[DIRECTIONS FOR THIS TASK] Gather each line containing the string "visualização" from these entries.

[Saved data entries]

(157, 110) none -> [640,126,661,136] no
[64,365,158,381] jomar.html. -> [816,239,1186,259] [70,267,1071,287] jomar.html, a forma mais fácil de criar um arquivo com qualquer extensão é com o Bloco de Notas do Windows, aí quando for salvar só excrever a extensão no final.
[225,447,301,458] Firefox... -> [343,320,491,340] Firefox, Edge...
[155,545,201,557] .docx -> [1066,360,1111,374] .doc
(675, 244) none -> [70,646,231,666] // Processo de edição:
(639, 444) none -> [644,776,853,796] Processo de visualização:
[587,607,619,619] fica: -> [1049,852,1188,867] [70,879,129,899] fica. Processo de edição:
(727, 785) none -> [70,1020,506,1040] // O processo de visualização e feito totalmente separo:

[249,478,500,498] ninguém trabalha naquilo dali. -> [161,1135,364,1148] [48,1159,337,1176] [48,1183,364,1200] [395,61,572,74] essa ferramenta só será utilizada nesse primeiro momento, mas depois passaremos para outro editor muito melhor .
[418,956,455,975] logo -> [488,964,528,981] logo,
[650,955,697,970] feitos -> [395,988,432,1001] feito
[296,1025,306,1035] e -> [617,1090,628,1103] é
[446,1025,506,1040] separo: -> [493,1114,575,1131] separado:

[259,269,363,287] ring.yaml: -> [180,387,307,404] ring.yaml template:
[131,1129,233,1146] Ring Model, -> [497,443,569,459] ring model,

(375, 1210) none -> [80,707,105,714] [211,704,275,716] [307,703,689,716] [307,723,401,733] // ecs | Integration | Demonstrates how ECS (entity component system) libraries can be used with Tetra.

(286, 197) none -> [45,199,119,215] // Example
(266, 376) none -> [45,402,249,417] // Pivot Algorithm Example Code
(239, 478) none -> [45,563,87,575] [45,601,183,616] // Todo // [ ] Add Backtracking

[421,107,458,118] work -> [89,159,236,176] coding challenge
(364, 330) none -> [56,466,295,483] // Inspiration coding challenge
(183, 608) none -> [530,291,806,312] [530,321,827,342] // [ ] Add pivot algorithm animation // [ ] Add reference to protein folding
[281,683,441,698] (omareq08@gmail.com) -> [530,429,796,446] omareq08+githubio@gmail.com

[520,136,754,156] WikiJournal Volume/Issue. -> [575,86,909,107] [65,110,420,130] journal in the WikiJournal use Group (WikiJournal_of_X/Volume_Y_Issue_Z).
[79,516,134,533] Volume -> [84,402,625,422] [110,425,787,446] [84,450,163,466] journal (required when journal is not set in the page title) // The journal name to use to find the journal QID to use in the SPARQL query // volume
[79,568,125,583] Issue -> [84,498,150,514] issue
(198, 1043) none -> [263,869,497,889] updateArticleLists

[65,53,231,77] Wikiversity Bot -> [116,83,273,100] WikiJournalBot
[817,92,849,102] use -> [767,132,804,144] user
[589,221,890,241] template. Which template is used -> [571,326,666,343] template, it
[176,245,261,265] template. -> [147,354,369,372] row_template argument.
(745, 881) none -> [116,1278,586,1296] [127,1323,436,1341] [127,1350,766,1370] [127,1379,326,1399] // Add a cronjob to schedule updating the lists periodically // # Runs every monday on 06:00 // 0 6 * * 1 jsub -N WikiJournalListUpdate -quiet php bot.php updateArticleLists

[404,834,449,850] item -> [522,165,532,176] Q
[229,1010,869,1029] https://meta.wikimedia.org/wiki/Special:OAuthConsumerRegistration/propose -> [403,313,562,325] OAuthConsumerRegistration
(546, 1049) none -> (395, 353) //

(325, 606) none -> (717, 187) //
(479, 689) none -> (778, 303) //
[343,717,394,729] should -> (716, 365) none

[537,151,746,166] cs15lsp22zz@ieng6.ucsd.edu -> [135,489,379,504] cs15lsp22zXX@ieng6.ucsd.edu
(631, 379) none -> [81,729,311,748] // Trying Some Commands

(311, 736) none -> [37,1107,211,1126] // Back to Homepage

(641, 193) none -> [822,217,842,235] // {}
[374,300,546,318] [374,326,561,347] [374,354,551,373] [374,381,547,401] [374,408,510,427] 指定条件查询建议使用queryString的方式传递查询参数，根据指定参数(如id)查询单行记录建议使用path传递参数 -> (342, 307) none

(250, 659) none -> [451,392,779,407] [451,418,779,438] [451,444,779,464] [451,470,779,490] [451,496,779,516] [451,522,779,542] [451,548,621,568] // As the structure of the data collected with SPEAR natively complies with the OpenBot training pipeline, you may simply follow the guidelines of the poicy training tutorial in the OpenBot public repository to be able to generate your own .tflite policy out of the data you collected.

[TASK SOLUTION]
(639, 444) none -> [644,776,853,796] Processo de visualização:
(727, 785) none -> [70,1020,506,1040] // O processo de visualização e feito totalmente separo:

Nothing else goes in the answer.